▶ [PROBLEM TO SOLVE]:
Only one stretch of the data below should be repeated: the lines from the line containing "-14,8 +14,8 @@" through the line containing "21px; color: #2b2b2b;", inclusive, exactly as they are.

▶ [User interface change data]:
※ ※ ※

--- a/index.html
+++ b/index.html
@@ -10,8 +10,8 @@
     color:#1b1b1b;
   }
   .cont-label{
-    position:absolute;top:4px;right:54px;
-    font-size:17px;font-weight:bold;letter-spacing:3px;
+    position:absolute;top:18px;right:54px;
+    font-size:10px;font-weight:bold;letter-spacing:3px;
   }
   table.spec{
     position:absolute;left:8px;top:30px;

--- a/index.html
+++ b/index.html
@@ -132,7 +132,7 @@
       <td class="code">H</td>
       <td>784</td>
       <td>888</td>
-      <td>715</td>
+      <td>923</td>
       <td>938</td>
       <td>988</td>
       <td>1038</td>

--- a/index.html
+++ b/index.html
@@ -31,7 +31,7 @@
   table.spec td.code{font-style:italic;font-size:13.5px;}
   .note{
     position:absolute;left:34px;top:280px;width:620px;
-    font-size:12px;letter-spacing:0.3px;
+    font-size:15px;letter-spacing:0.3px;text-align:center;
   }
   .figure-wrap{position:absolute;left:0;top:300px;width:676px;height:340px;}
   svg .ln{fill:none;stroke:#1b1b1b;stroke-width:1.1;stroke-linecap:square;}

※ ※ ※

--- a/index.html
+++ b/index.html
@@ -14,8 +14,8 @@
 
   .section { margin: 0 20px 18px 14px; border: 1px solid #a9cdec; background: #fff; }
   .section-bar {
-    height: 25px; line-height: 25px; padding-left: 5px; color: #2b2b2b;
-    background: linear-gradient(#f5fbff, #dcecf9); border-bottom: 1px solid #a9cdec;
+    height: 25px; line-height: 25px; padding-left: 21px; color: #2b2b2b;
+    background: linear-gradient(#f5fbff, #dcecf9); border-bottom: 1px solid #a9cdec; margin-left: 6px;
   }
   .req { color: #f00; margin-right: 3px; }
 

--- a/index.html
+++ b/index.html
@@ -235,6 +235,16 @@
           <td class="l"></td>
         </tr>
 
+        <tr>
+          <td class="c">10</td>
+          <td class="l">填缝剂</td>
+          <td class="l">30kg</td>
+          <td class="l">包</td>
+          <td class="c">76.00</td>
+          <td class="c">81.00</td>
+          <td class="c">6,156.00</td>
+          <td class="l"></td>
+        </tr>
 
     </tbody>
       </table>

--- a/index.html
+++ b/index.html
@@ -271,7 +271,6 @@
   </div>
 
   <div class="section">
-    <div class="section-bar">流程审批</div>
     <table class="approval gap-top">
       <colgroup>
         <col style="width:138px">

※ ※ ※

▶ [YOUR SOLUTION]:
@@ -14,8 +14,8 @@
 
   .section { margin: 0 20px 18px 14px; border: 1px solid #a9cdec; background: #fff; }
   .section-bar {
-    height: 25px; line-height: 25px; padding-left: 5px; color: #2b2b2b;
-    background: linear-gradient(#f5fbff, #dcecf9); border-bottom: 1px solid #a9cdec;
+    height: 25px; line-height: 25px; padding-left: 21px; color: #2b2b2b;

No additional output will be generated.